- Died: July 13, 2017 (aged 71)
- Occupations: Painter; activist; actor;
- Years active: 1989–present

= Veera Santhanam =

Indian painter, activist, and actor

Veera Santhanam was an Indian painter, activist, and actor known for creating Mullivaikal Muttram.

== Career ==
He graduated from Kumbakonam Arts College and his paintings are inspired by murals and everyday life in Chennai. As an activist, he supported Sri Lankan Tamil nationalism during the civil war in the country. He also acted in several films including the Tamil film Kaththi (2014). He played the lead role in Gnanaserukku (2018) directed by the independent filmmaker Dharani Rajendran.

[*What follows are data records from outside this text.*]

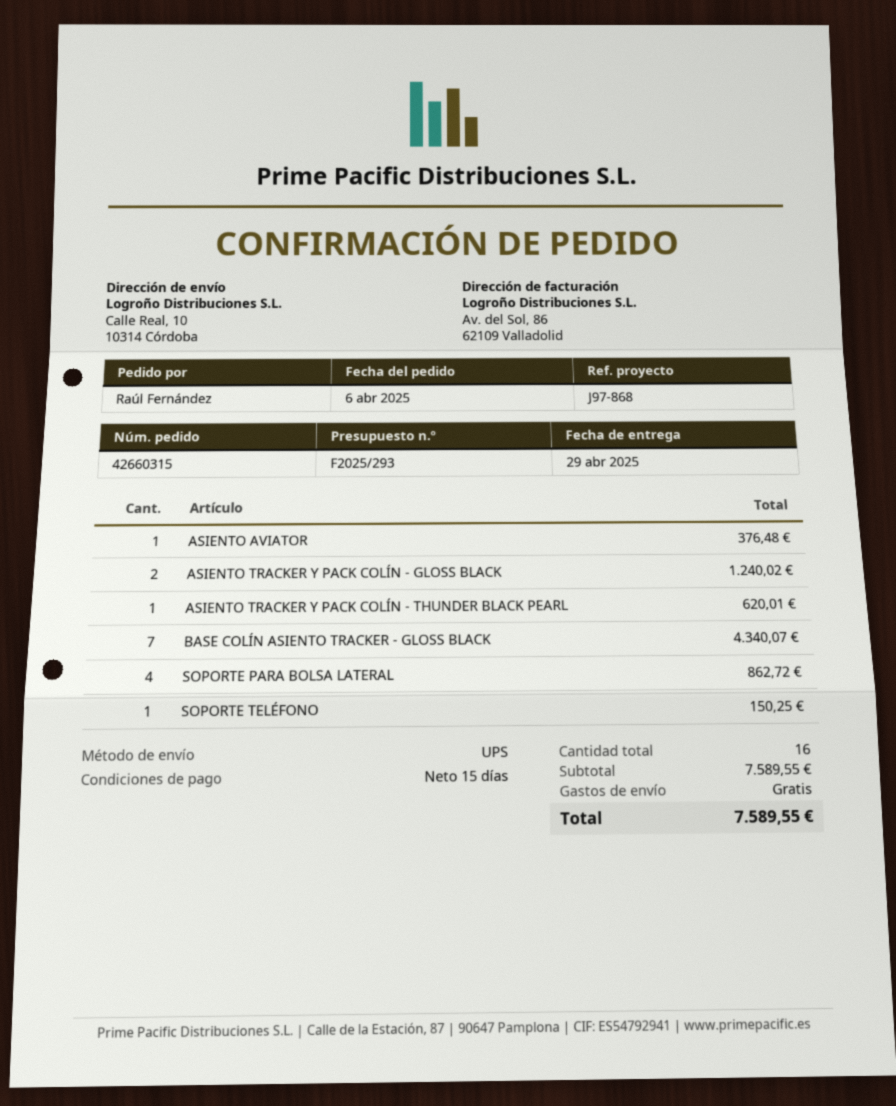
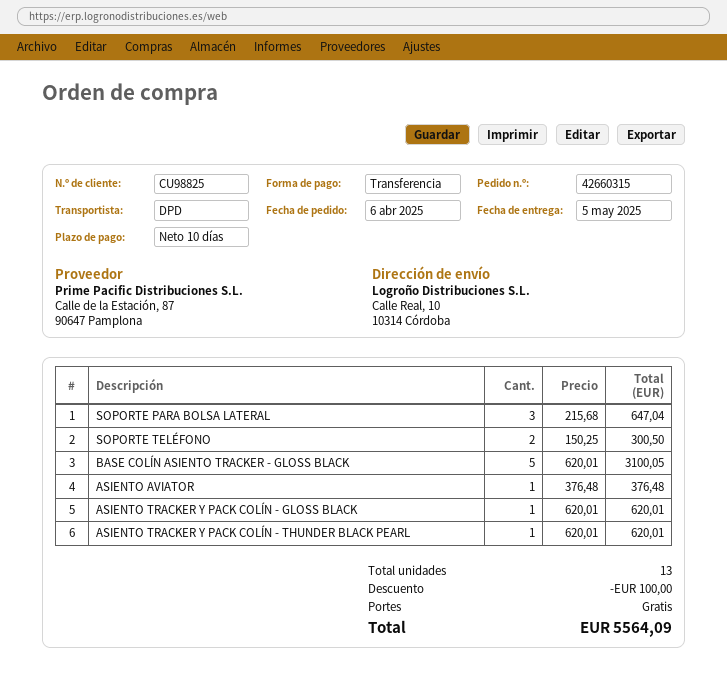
delivery date: 2025-04-29 -> 2025-05-05
payment terms: 15 days -> 10 days
shipping method: UPS -> DPD
ASIENTO TRACKER Y PACK COLÍN - GLOSS BLACK: 2 for 1240.02 -> 1 for 620.01
BASE COLÍN ASIENTO TRACKER - GLOSS BLACK: 7 for 4340.07 -> 5 for 3100.05
SOPORTE PARA BOLSA LATERAL: 4 for 862.72 -> 3 for 647.04
SOPORTE TELÉFONO: 1 for 150.25 -> 2 for 300.50
total quantity: 16 -> 13
discount: none -> 100.00
total: 7589.55 -> 5564.09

He won Best Actor award at Five Continents International Film Festival, Venezuela.

== Filmography ==

- Sandhya Raagam (1989)
- Aval Peyar Thamizharasi (2010)
- Magizhchi (2010)
- Velayudham (2011)
- Pizza (2012)
- Pizza II: Villa (2013)
- Jannal Oram (2013)
- Kaththi (2014)
- Anegan (2015)
- Urumeen (2015)
- Gnanaserukku (2018) (posthumous release)

== Death ==
He died on 13 July 2017 at age 71. He died four days after dubbing for his role in Gnanaserukku.